┌──

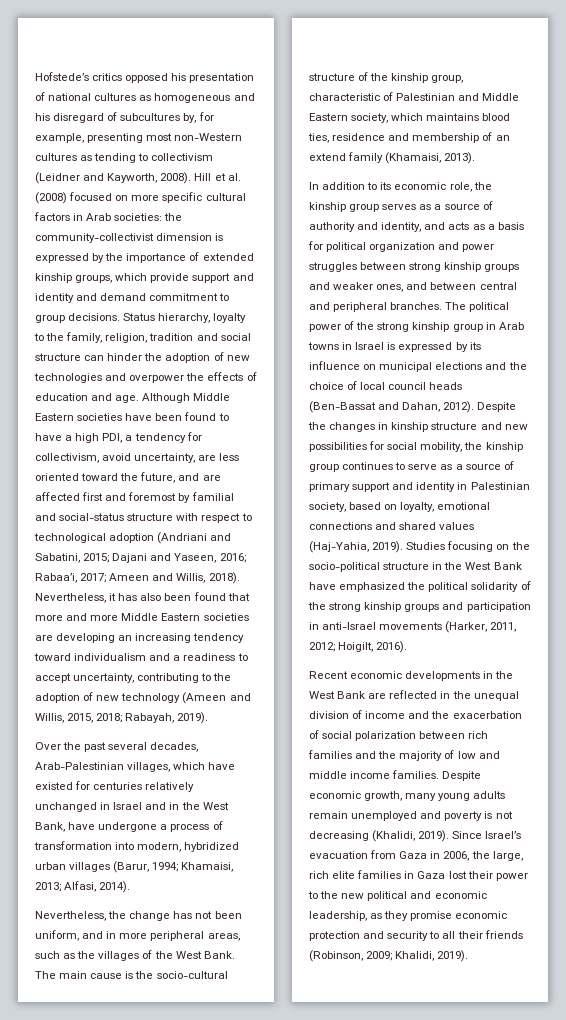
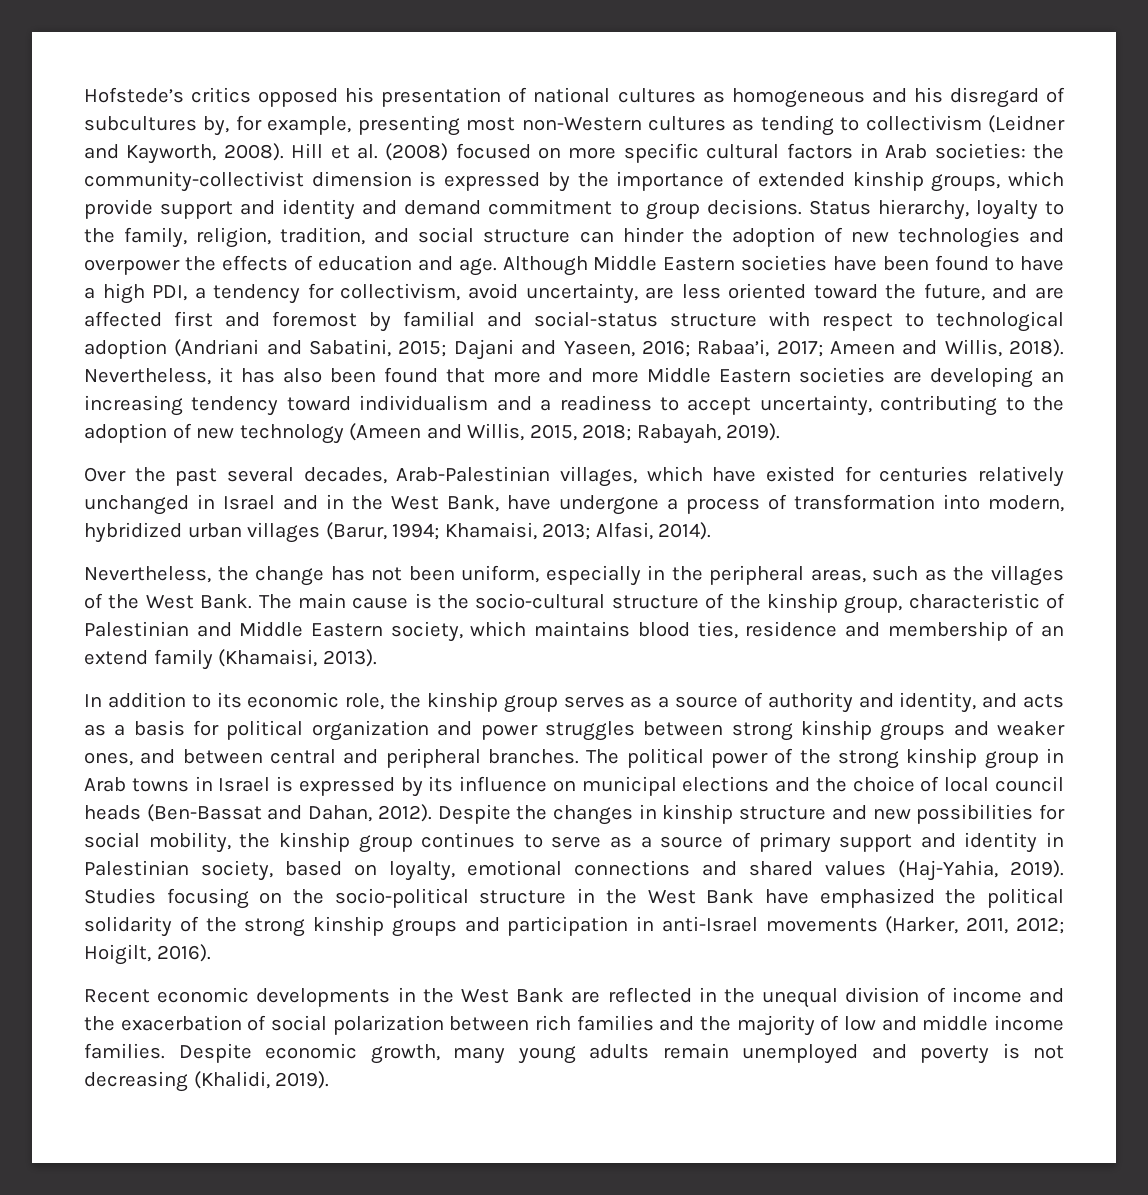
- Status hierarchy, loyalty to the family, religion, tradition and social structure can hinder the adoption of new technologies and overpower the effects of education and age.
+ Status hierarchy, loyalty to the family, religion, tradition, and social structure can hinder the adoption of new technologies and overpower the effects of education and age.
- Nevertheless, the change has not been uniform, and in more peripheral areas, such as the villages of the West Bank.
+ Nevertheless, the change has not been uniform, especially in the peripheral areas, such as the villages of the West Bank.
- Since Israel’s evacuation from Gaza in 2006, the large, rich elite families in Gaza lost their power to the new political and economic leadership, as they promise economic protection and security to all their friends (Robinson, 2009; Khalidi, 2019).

└──
┌──

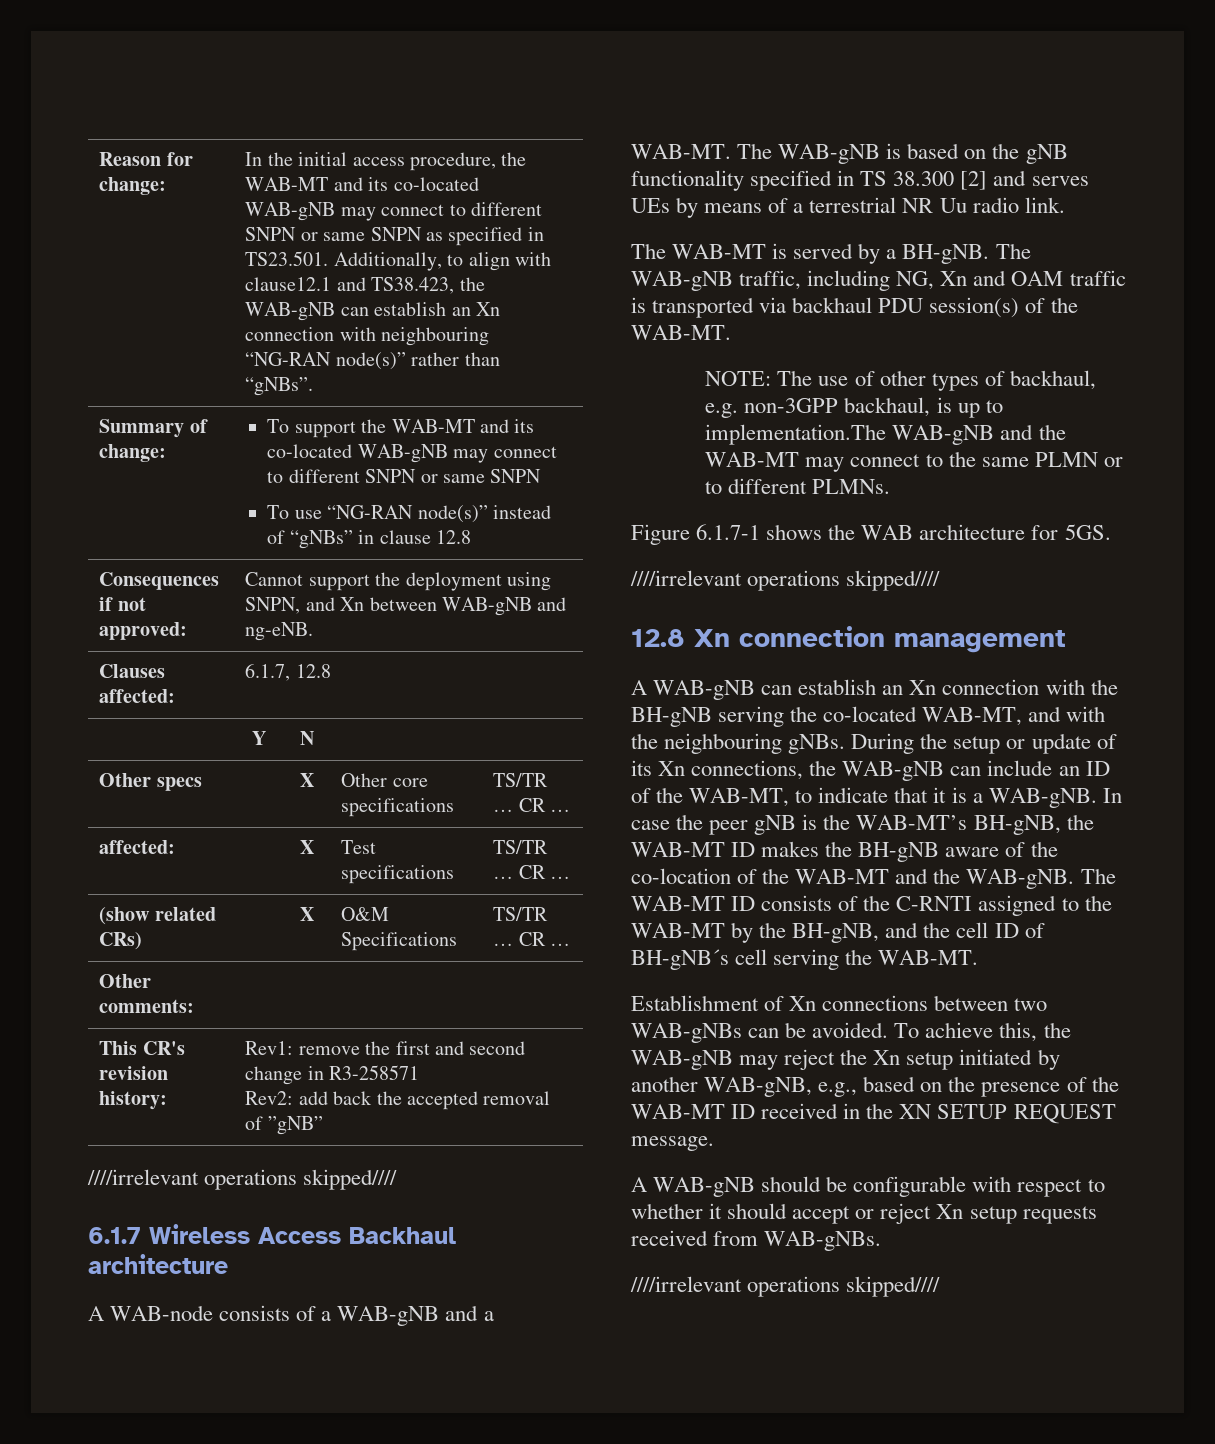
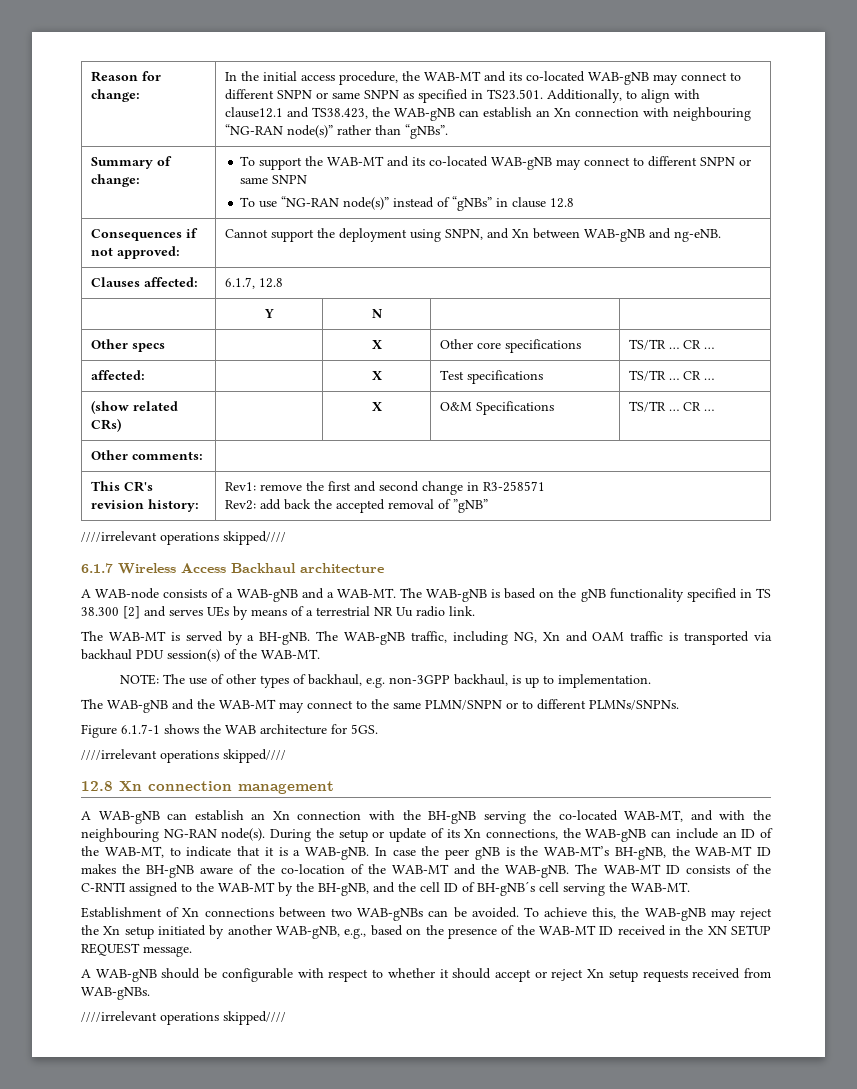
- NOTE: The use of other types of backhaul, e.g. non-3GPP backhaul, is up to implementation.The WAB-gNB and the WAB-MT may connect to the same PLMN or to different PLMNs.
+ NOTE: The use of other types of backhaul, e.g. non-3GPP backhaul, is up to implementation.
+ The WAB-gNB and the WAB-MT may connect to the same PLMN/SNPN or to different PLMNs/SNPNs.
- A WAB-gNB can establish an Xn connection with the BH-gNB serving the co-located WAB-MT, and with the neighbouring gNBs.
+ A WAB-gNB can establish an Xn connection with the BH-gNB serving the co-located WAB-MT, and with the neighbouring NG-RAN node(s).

└──

_WORK ORDER:_
Nothing but a number should be returned: the count of lines in the listing that contain the string "West".

_ANSWER BOX:_
2